3. Carbon coupling – A reaction as robust and versatile as traditional cross coupling for stitching together aliphatic carbon atoms – ideally with control of chirality, too. Chemists also want more options for the kinds of molecules they can use as coupling precursors.
There’s been a ton of work on Csp3 cross coupling since this article came out: MacMillan (1, 2, 3, 4, 5, 6) and Baran (1, 2, 3) have published a lot of papers, and plenty of other labs are also working here (I can’t list everyone, but I’ll highlight this work from Sevov). I doubt this can be considered “solved” yet, but certainly things are much closer than they were in 2019.
(I haven’t seen much work on enantioselective variants, though: this 2016 paper and paper #2 from Baran above are the only ones that comes to mind, although I’m sure I’m missing something. Still—an opportunity!)
4. Making and modifying heterocycles – A reaction to install functional groups – from alkyl to halogen – anywhere on aromatic and aliphatic heterocycles, such as pyridine, piperidine or isoxazole. Reactions that can make completely new heterocycles from scratch would be a bonus.
I’m not a big fan of the way this goal is written—virtually every structure in medicinal chemistry has a heterocycle, so “making and modifying heterocycles” is just too vague. What would a general solution even look like?
Nevertheless, there are plenty of recent papers which address this sort of problem. Some of my favorites are:
(One of my friends in academia told me that they really disliked the Sather work because it was just classic reactivity used in a straightforward way, i.e. not daring enough. What a clear illustration of misaligned incentives!)
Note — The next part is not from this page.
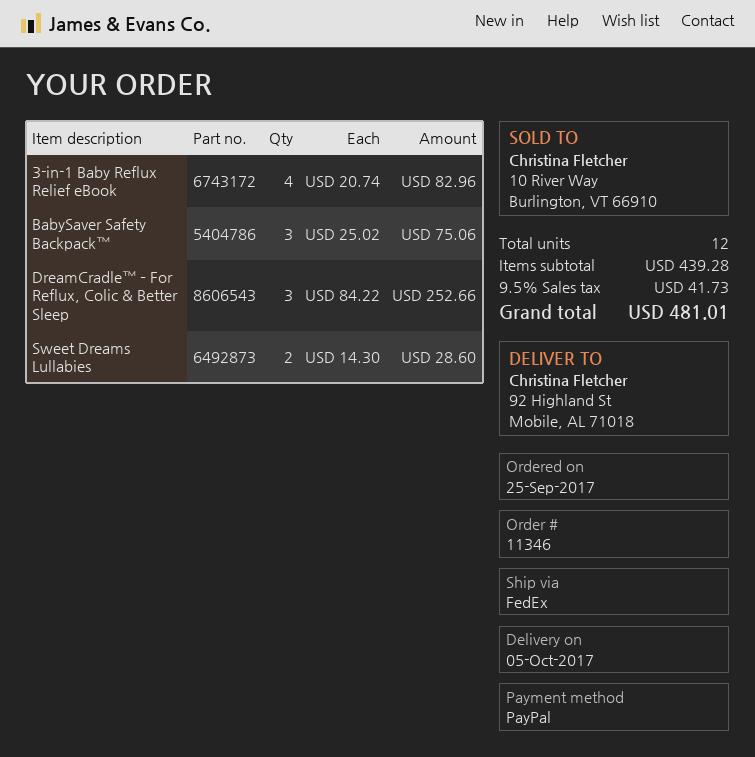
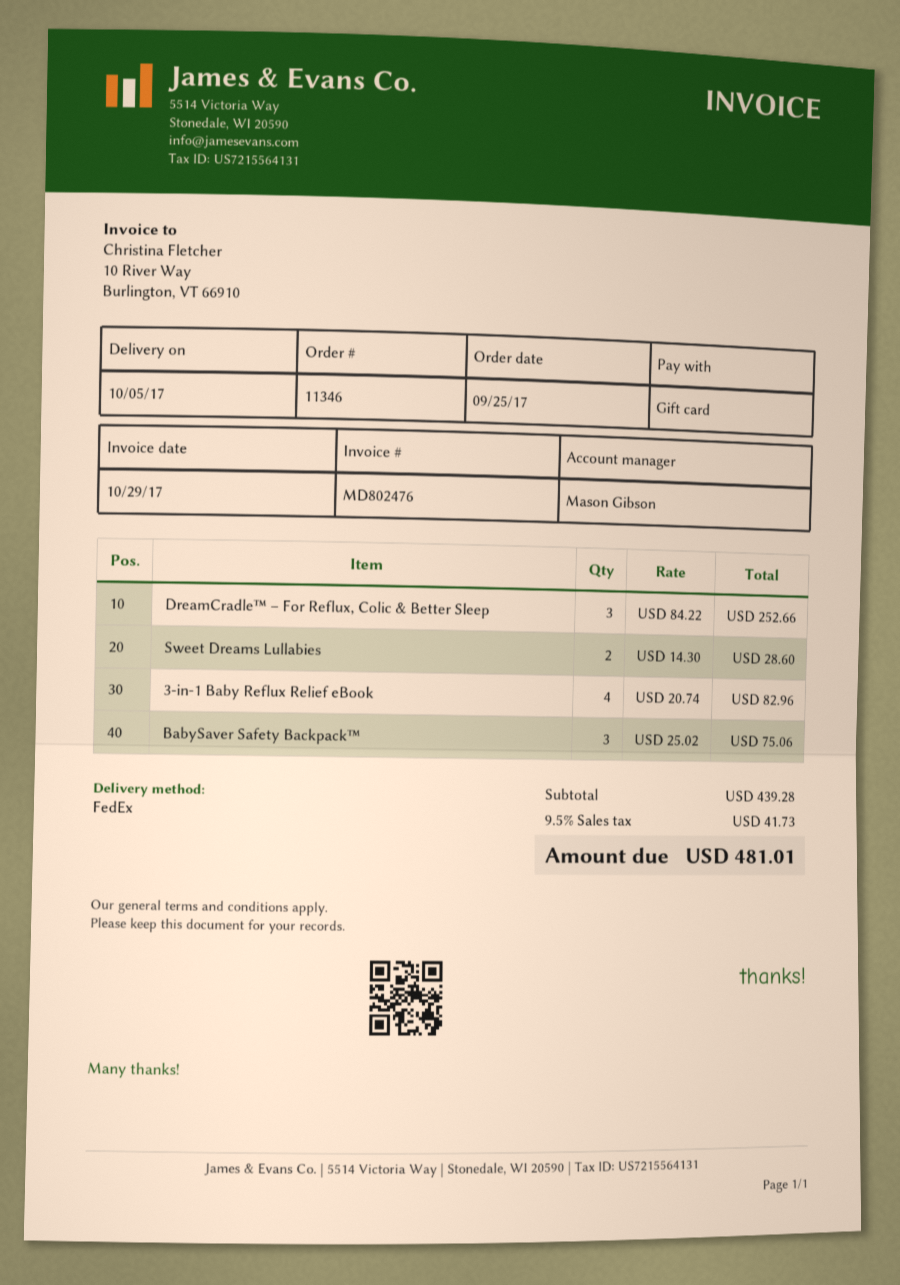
payment method: PayPal -> gift card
5. Atom swapping – A reaction that can exchange individual atoms selectively, like swapping a carbon for a nitrogen atom in a ring. This chemical version of gene editing could revolutionise drug discovery, but is probably furthest from realisation.
Ironically, this goal is probably the one that’s closest to realization today (or perhaps #3): Noah Burns and Mark Levin have both published papers converting benzene rings directly to pyridines recently. More broadly, lots of organic chemists are getting interested in “skeletal editing” (i.e. modifying the skeleton of a molecule, not the periphery), which seems like exactly what this goal is describing. To my knowledge, a comprehensive review has not yet been published, but this article gives a pretty good overview of the area.
Overall, it’s impressive how much progress has been made towards the goals enumerated in the original article, given that it’s only been four years (less than the average length of a PhD!). Organic methodology is a very exciting field right now: data is easy to acquire, there are lots of problems to work on, and there seems to be genuine interest from adjacent fields about the technologies being developed. Still, if the toughest challenges in the field’s imagination can be solved in under a decade, it makes you wonder what organic methodology will look like in 20–30 years.
As methods get faster to develop and more and more methods are published, what will happen? Will chemists employ an exponentially growing arsenal of transformations in their syntheses, or will the same methods continually be forgotten and rediscovered every few decades? Will computers be able to sift through centuries of literature and build the perfect synthesis—or will the rise of automation mean that we have to redesign every reaction to be “dump and stir”? Or will biocatalysis just render this entire field obsolete? The exact nature of synthesis’s eschatology remains to be determined.